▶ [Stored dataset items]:
*-*-*

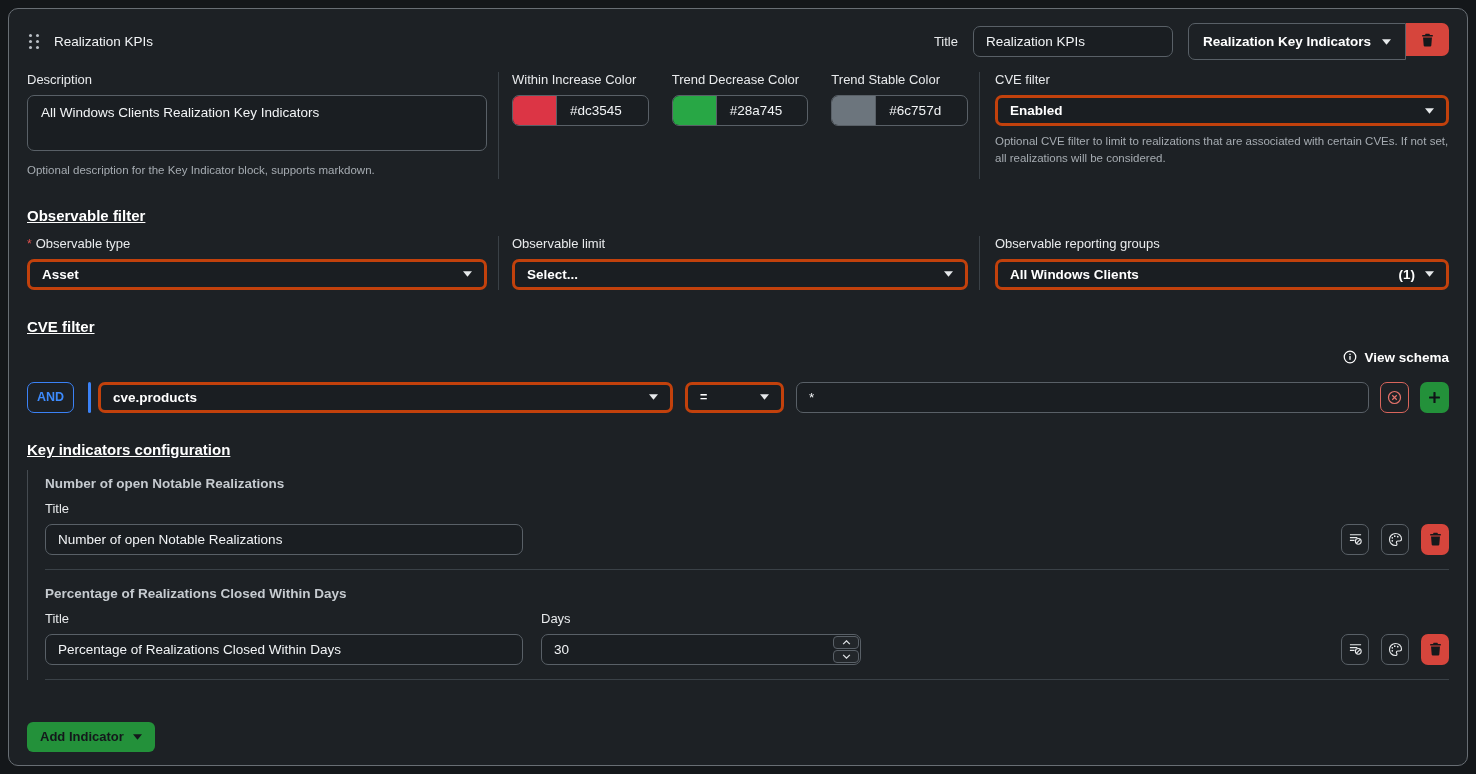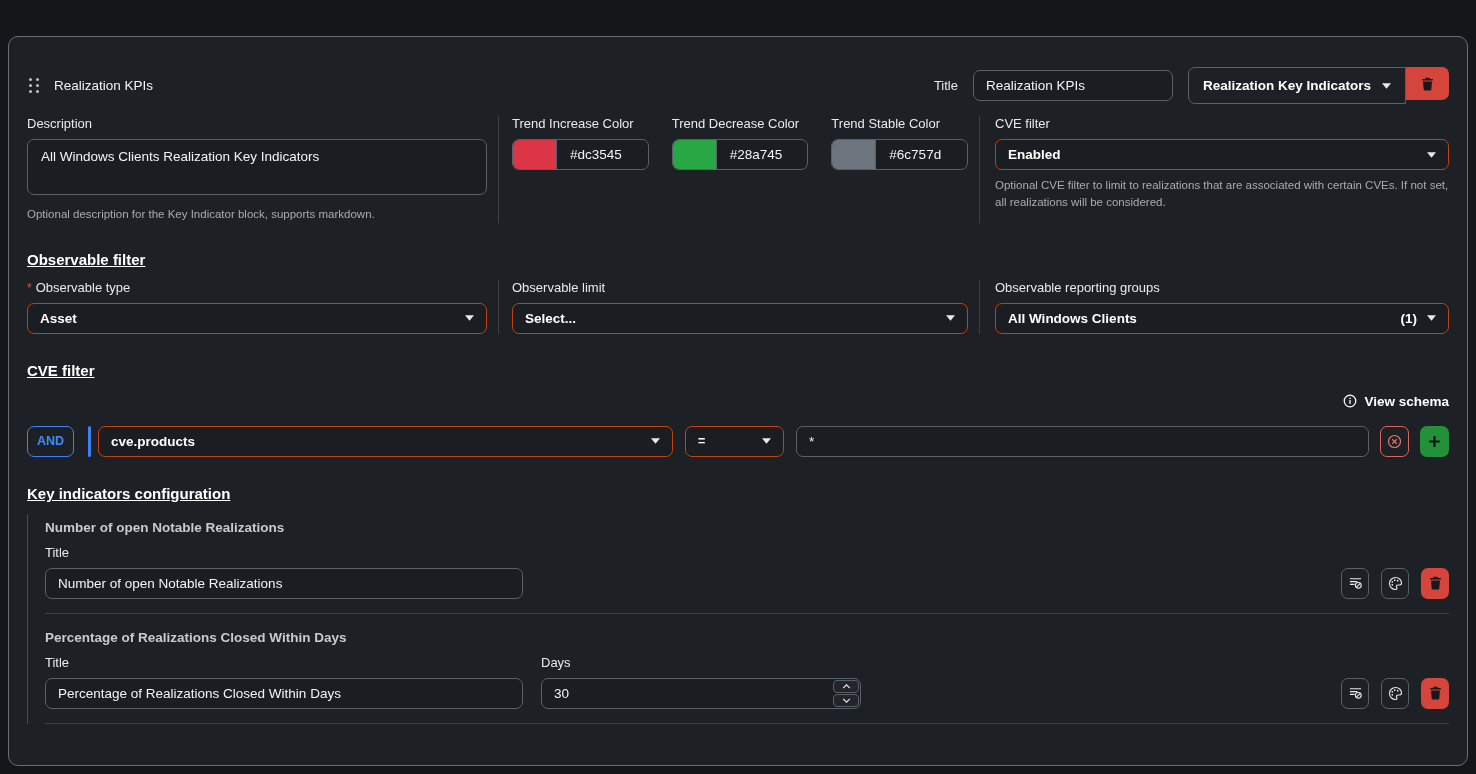--- a/index.html
+++ b/index.html
@@ -10,23 +10,22 @@
     font-family:"Liberation Sans","DejaVu Sans",sans-serif;
     color:#f2f4f6;
     position:relative;
     overflow:hidden;
   }
   .card {
     position:absolute; left:8px; top:8px; right:8px; bottom:8px;
     background:#1d2125;
     border:1px solid #686e74;
     border-radius:10px;
-    padding:16px 18px;
+    padding:0 18px;
     overflow:hidden;
-    margin-top:28px;
   }
   
   .hdr { display:flex; justify-content:space-between; align-items:center; margin-top:16px; height:33px; }
   .hdr-left { display:flex; align-items:center; gap:13px; }
   .drag { display:grid; grid-template-columns:repeat(2,3px); grid-auto-rows:3px; gap:3px 4px; cursor:grab; padding:4px 2px; }
   .drag i { width:3px; height:3px; background:#b9bfc5; border-radius:50%; }
   .hdr-title { font-size:13.5px; color:#f2f4f6; }
   .hdr-right { display:flex; align-items:center; gap:15px; }
   .inline-lbl { font-size:13px; color:#e8eaec; }
   .btngroup { display:flex; }
@@ -41,21 +40,21 @@
   }
   
   .lbl { font-size:13px; color:#e8eaec; margin-bottom:8px; }
   .help { font-size:11.5px; color:#a6acb2; margin-top:7px; line-height:1.45; }
   h2 { font-size:15px; font-weight:700; color:#fff; margin:28px 0 0;text-decoration:underline; }
   .txt {
     background:#1a1e22; border:1px solid #596067; border-radius:7px; height:31px;
     color:#f2f4f6; font-size:13.5px; padding:0 12px; font-family:inherit; outline:none; width:100%;
   }
   .select {
-    background:#1a1e22; border:1px solid #c2410c; border-radius:7px; height:31px;
+    background:#1a1e22; border:3px solid #c2410c; border-radius:7px; height:31px;
     color:#fff; font-size:13.5px; font-weight:700; padding:0 12px;
     display:flex; align-items:center; justify-content:space-between; cursor:pointer;
   }
   .caret { flex:none; }
   .txtarea {
     width:460px; height:56px; background:#1a1e22; border:1px solid #596067; border-radius:7px;
     color:#f2f4f6; font-size:13.5px; padding:8px 13px; resize:none; font-family:inherit; outline:none;
     line-height:1.35;
   }
   
@@ -165,21 +164,21 @@
   
   <div class="row3">
     <div class="c1">
       <div class="lbl">Description</div>
       <textarea class="txtarea" style="">All Windows Clients Realization Key Indicators</textarea>
       <div class="help">Optional description for the Key Indicator block, supports markdown.</div>
     </div>
     <div class="c2">
       <div class="trio">
         <div class="color-field">
-          <div class="lbl">Trend Increase Color</div>
+          <div class="lbl">Within Increase Color</div>
           <div class="color-input">
             <span class="swatch" style="background-color: rgb(220, 53, 69);"></span>
             <span class="color-val">#dc3545</span>
           </div>
         </div>
         <div class="color-field">
           <div class="lbl">Trend Decrease Color</div>
           <div class="color-input">
             <span class="swatch" style="background-color: rgb(40, 167, 69);"></span>
             <span class="color-val">#28a745</span>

*-*-*

▶ [YOUR INSTRUCTIONS]: Would you return the data above exactly as written, minus the images?

▶ [TASK RESPONSE]:
--- a/index.html
+++ b/index.html
@@ -10,23 +10,22 @@
     font-family:"Liberation Sans","DejaVu Sans",sans-serif;
     color:#f2f4f6;
     position:relative;
     overflow:hidden;
   }
   .card {
     position:absolute; left:8px; top:8px; right:8px; bottom:8px;
     background:#1d2125;
     border:1px solid #686e74;
     border-radius:10px;
-    padding:16px 18px;
+    padding:0 18px;
     overflow:hidden;
-    margin-top:28px;
   }
   
   .hdr { display:flex; justify-content:space-between; align-items:center; margin-top:16px; height:33px; }
   .hdr-left { display:flex; align-items:center; gap:13px; }
   .drag { display:grid; grid-template-columns:repeat(2,3px); grid-auto-rows:3px; gap:3px 4px; cursor:grab; padding:4px 2px; }
   .drag i { width:3px; height:3px; background:#b9bfc5; border-radius:50%; }
   .hdr-title { font-size:13.5px; color:#f2f4f6; }
   .hdr-right { display:flex; align-items:center; gap:15px; }
   .inline-lbl { font-size:13px; color:#e8eaec; }
   .btngroup { display:flex; }
@@ -41,21 +40,21 @@
   }
   
   .lbl { font-size:13px; color:#e8eaec; margin-bottom:8px; }
   .help { font-size:11.5px; color:#a6acb2; margin-top:7px; line-height:1.45; }
   h2 { font-size:15px; font-weight:700; color:#fff; margin:28px 0 0;text-decoration:underline; }
   .txt {
     background:#1a1e22; border:1px solid #596067; border-radius:7px; height:31px;
     color:#f2f4f6; font-size:13.5px; padding:0 12px; font-family:inherit; outline:none; width:100%;
   }
   .select {
-    background:#1a1e22; border:1px solid #c2410c; border-radius:7px; height:31px;
+    background:#1a1e22; border:3px solid #c2410c; border-radius:7px; height:31px;
     color:#fff; font-size:13.5px; font-weight:700; padding:0 12px;
     display:flex; align-items:center; justify-content:space-between; cursor:pointer;
   }
   .caret { flex:none; }
   .txtarea {
     width:460px; height:56px; background:#1a1e22; border:1px solid #596067; border-radius:7px;
     color:#f2f4f6; font-size:13.5px; padding:8px 13px; resize:none; font-family:inherit; outline:none;
     line-height:1.35;
   }
   
@@ -165,21 +164,21 @@
   
   <div class="row3">
     <div class="c1">
       <div class="lbl">Description</div>
       <textarea class="txtarea" style="">All Windows Clients Realization Key Indicators</textarea>
       <div class="help">Optional description for the Key Indicator block, supports markdown.</div>
     </div>
     <div class="c2">
       <div class="trio">
         <div class="color-field">
-          <div class="lbl">Trend Increase Color</div>
+          <div class="lbl">Within Increase Color</div>
           <div class="color-input">
             <span class="swatch" style="background-color: rgb(220, 53, 69);"></span>
             <span class="color-val">#dc3545</span>
           </div>
         </div>
         <div class="color-field">
           <div class="lbl">Trend Decrease Color</div>
           <div class="color-input">
             <span class="swatch" style="background-color: rgb(40, 167, 69);"></span>
             <span class="color-val">#28a745</span>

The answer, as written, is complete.